Koolhydraattellingsvoorbeelden

Koolhydraten hebben van alle andere voedingsstoffen de meeste invloed op je bloedsuiker, omdat het suikers en zetmelen zijn, die door je lichaam snel in bloedsuiker worden omgezet. De hoeveelheid koolhydraten die u tijdens een maaltijd of tussendoortje eet, beïnvloedt uw bloedsuiker binnen een uur of twee nadat u hebt gegeten.

De voedingsmiddelen met de meeste koolhydraten zijn granen, fruit, zuivelproducten en zetmeelrijke groenten zoals maïs, erwten en aardappelen. We krijgen ook koolhydraten uit suiker en honing, en uit de voedingsmiddelen die daarmee gezoet zijn.

Eiwitrijke voedingsmiddelen (zoals vlees, kaas en eieren) en vetten (zoals boter en oliën) bevatten geen of heel weinig koolhydraten.

De basisprincipes van het tellen van koolhydraten

Als u besluit koolhydraten te tellen als uw benadering voor het plannen van maaltijden, leert u hoeveel gram koolhydraten er in elk van de voedingsmiddelen zitten die u eet en houdt u bij hoeveel u eet.

In de koolhydraattellingsmethode is 15 gram koolhydraten gelijk aan één portie koolhydraten. Hoeveel gram koolhydraten u elke dag nodig hebt, hangt af van hoeveel calorieën u nodig hebt om op een gezond gewicht te blijven.

Een vrouw die ongeveer 1.500 calorieën per dag nodig heeft, zal streven naar 180 tot 195 gram koolhydraten of ongeveer 12 tot 13 porties koolhydraten per dag. Een man die 1.800 calorieën per dag nodig heeft, kan rekenen op 210 tot 240 gram koolhydraten of ongeveer 14 tot 16 porties koolhydraten per dag.

Het is het beste om je koolhydraten uit een verscheidenheid aan voedingsmiddelen te halen, waaronder granen, fruit, zetmeelrijke groenten en zuivel. Op die manier weet u zeker dat uw lichaam de belangrijke voedingsstoffen krijgt die het nodig heeft.

Voedseletiketten vertellen u wat een portiegrootte is en hoeveel gram koolhydraten er in elke portie zitten. Voor voedingsmiddelen zonder etiket kunt u een vervangingslijst of een boek voor het tellen van koolhydraten gebruiken om u te helpen.

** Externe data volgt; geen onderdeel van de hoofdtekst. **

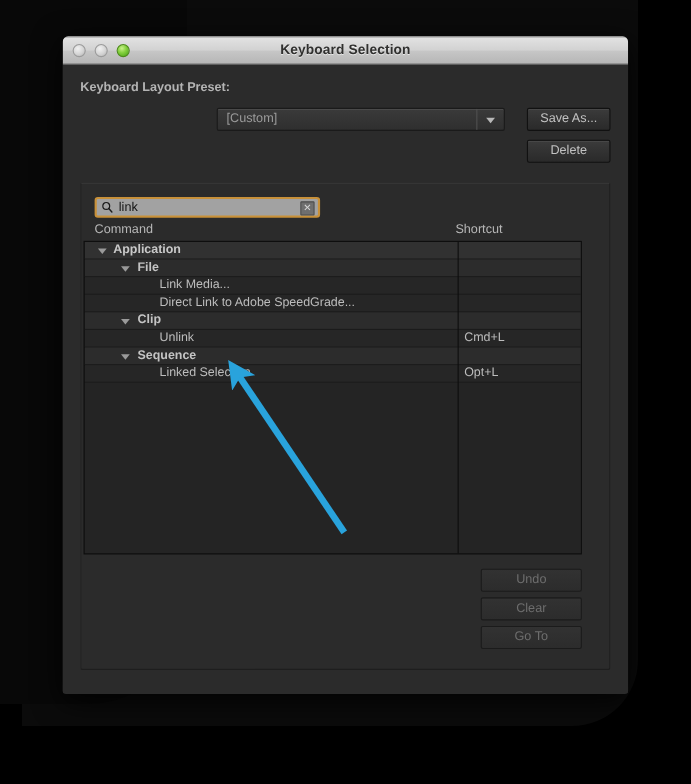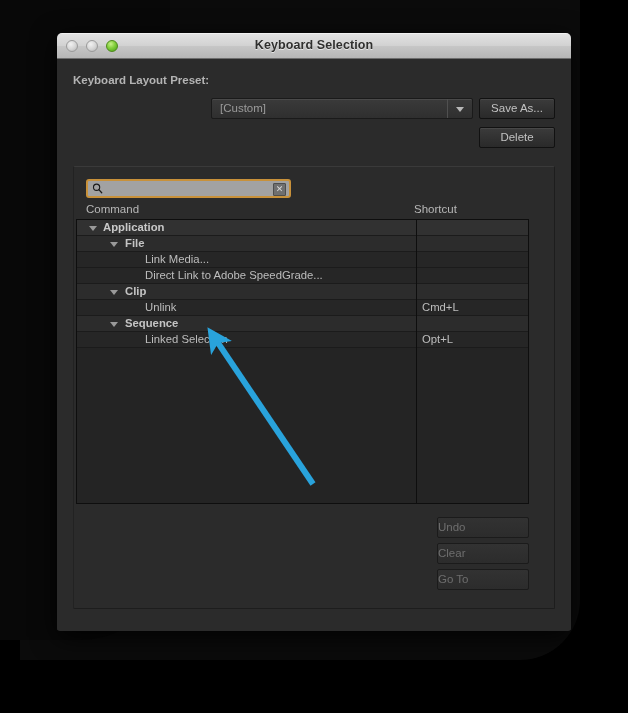--- a/index.html
+++ b/index.html
@@ -117,7 +117,7 @@
   }
   #preset-combo {
     position: absolute;
-    left: 154px;
+    left: 140px;
     top: 39px;
     width: 262px;
     height: 21px;

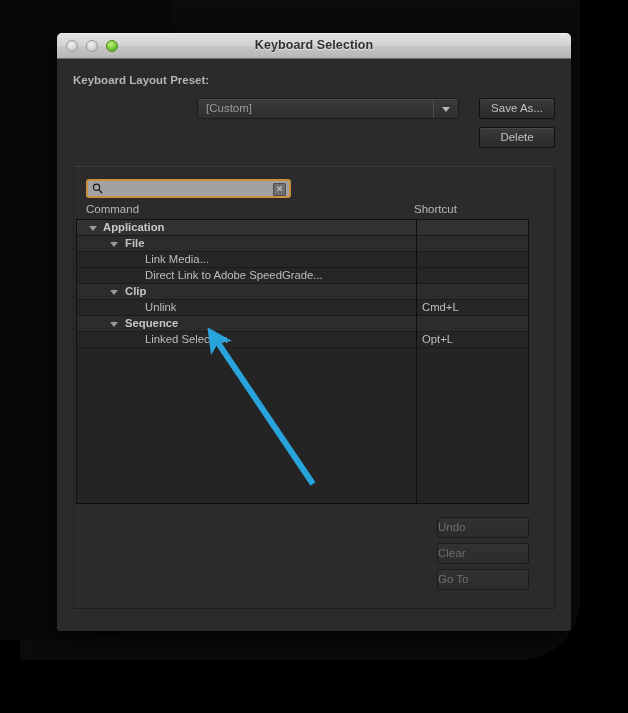--- a/index.html
+++ b/index.html
@@ -376,6 +376,7 @@
           <circle cx="5" cy="4.6" r="3.4" fill="none" stroke="#1b1b1b" stroke-width="1.2"></circle>
           <line x1="7.5" y1="7.2" x2="10.6" y2="10.6" stroke="#1b1b1b" stroke-width="1.4" stroke-linecap="round"></line>
         </svg>
+        <input id="search-input" type="text" value="link" style="">
         <div id="search-clear-button">✕</div>
       </div>
 

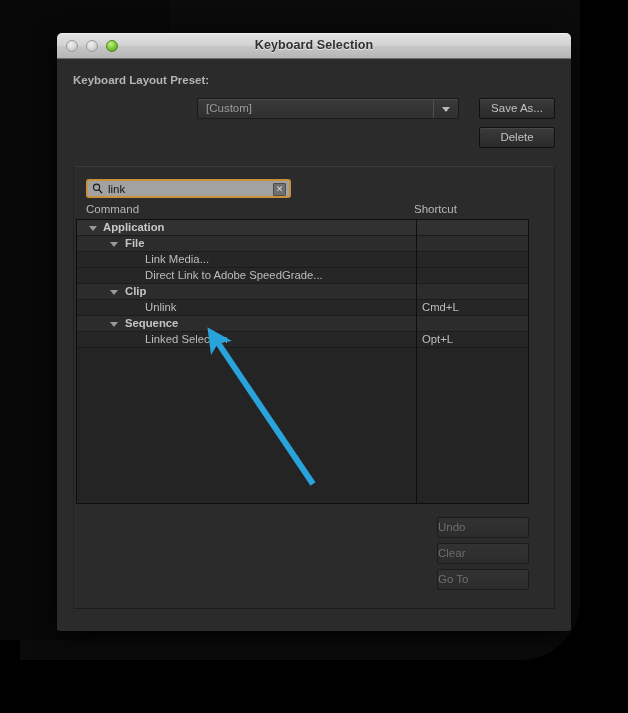--- a/index.html
+++ b/index.html
@@ -322,6 +322,7 @@
     border-radius: 2px;
     color: #6e6e6e;
     font-size: 11.5px;
+    text-align: center;
     line-height: 19px;
   }
   #undo-button  { left: 363px; top: 350px; }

Binnen de kortste keren weet u de portiegrootte en het aantal koolhydraten van de meeste van uw favoriete voedingsmiddelen.

Met de hulp van uw gezondheidsteam stelt u een koolhydraatdoel vast voor elke maaltijd en elk tussendoortje, en houdt u bij hoeveel gram koolhydraten u eet.

Voorbeelden

Waarbij één portie koolhydraten gelijk is aan 15 gram koolhydraten.

Een portie brood, rijst, of cornflakes:

  • 1/2 kop gekookte havermout
  • 1 sneetje brood
  • 1/2 kleine bagel
  • 1/3 kop gekookte pasta of rijst
  • 3 kopjes gepofte popcorn
  • 3/4 kop ongezoete cornflakes
  • 6 crackers met zoutoplossing

Een portie fruit:

  • 15 kleine druiven
  • banaan
  • 2 eetlepels rozijnen
  • 3/4 kop bessen
  • 1 kop cantaloupe of andere meloen
  • 1/2 kop vruchtensap (vers geperst of in de winkel gekocht)
  • 1 kleine appel

Een portie melk:

  • 1 kop melk, vetvrij of met laag vetgehalte
  • 1 kop gewone yoghurt, vetvrij of met laag vetgehalte

Noot: Kaas, inclusief kwark, wordt geteld als een portie eiwit, niet als een portie koolhydraten.

Eén portie dessert of zoetigheid:

  • 1/3 van een plak appeltaart (1 plak=1/6 van 8-inch taart)
  • 1/2 kop ijs
  • 3 ons frisdrank (1/3 van klein blikje)
  • 5 vanillewafeltjes
  • 1 eetlepel honing of suiker

Een portie zetmeelrijke groenten:

  • 1/2 kop of 1 kleine aar maïs
  • 1/2 kop gekookte linzen of gedroogde bonen
  • 1/2 kop groene erwten
  • 3-inch aardappel
  • 10 Franse frietjes

Klinische beoordeling door Meredith Cotton, RN
Kaiser Permanente
Reviewed 01/03/2019

Geef een antwoord

Het e-mailadres wordt niet gepubliceerd.